Les atouts et les privilèges de la naissance et de la responsabilité dont il a pu bénéficier lui ont tout juste permis de s’épanouir et de s’affirmer un peu plus. Ses capacités intellectuelles, son talent naturel, les traits saillants de son caractère, son comportement insolite, imprévisible, toujours surprenant, l’auraient tout de même désigné comme un homme d’exception parmi les hommes exceptionnels.
Voilà déjà quatre ans que Moulay Ahmed Alaoui « le plus populaire des princes « nous a quittés. Le pionnier est mort à la tâche. il s’est éteint, sans bruit, sans déranger, quelque temps après l’attaque qui le priva de la parole, son clairon et sa harpe, son bouclier et son glaive.
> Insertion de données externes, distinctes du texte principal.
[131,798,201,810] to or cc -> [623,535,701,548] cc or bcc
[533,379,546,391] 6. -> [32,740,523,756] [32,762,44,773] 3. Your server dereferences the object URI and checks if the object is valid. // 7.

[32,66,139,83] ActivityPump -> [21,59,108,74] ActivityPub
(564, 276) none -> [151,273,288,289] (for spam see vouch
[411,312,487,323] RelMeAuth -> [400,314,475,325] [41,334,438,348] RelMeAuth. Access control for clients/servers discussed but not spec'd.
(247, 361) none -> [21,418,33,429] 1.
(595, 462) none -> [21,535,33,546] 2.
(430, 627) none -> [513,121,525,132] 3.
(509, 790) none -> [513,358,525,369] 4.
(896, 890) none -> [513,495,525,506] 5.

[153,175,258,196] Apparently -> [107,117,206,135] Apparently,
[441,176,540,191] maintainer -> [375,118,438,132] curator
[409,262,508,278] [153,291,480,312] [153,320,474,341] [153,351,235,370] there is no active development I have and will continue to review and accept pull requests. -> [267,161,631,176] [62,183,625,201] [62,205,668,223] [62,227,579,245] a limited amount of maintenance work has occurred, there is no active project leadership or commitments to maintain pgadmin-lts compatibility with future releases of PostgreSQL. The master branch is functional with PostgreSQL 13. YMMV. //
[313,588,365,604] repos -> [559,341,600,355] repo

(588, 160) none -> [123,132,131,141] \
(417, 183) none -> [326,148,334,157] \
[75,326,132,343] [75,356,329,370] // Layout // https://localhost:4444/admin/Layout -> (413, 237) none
Il a emporté avec lui ses secrets et les riches mémoires qu’il n’a pas rédigés.
Qui relèvera le défi de les écrire à sa place ? a qui ne l’a pas connu, dans sa fraîcheur et dans sa vitalité, ce portrait que j’essaie de faire de lui pourra paraître quelque peu dithyrambique. Mais il faut l’avoir connu, il faut avoir subi sa fascination et sa séduction pour comprendre que l’on puisse difficilement trouver ses mots pour cerner son personnage aux dimensions multiples et si facile à admirer et à aimer.
Et vous, madame Moulay Ahmed alaoui, ma chère sœur, vous qui l’avez soutenu avec abnégation tout le long de son parcours politique qui avez supporté, sans répit malgré vos charges universitaires, le lourd fardeau d’assistance durant ces dernières années d’épreuves. Je sais avec quelle intensité vous êtes demeurée fidèle à sa mémoire, et je voudrais vous exprimer ici mes sentiments de haute estime et de fraternité avec mes hommages profondément respectueux.
A ses enfants, Lalla Nezha et Moulay Abdel Malek ; je voudrais dire qu’ils sauront, grâce à l’éducation reçue, non seulement conserver, dans sa plénitude, le capital moral inestimable que leur père leur à légué, mais qu’ils auront à cœur de le faire fructifier, perpétuant ainsi le nom du grand disparu.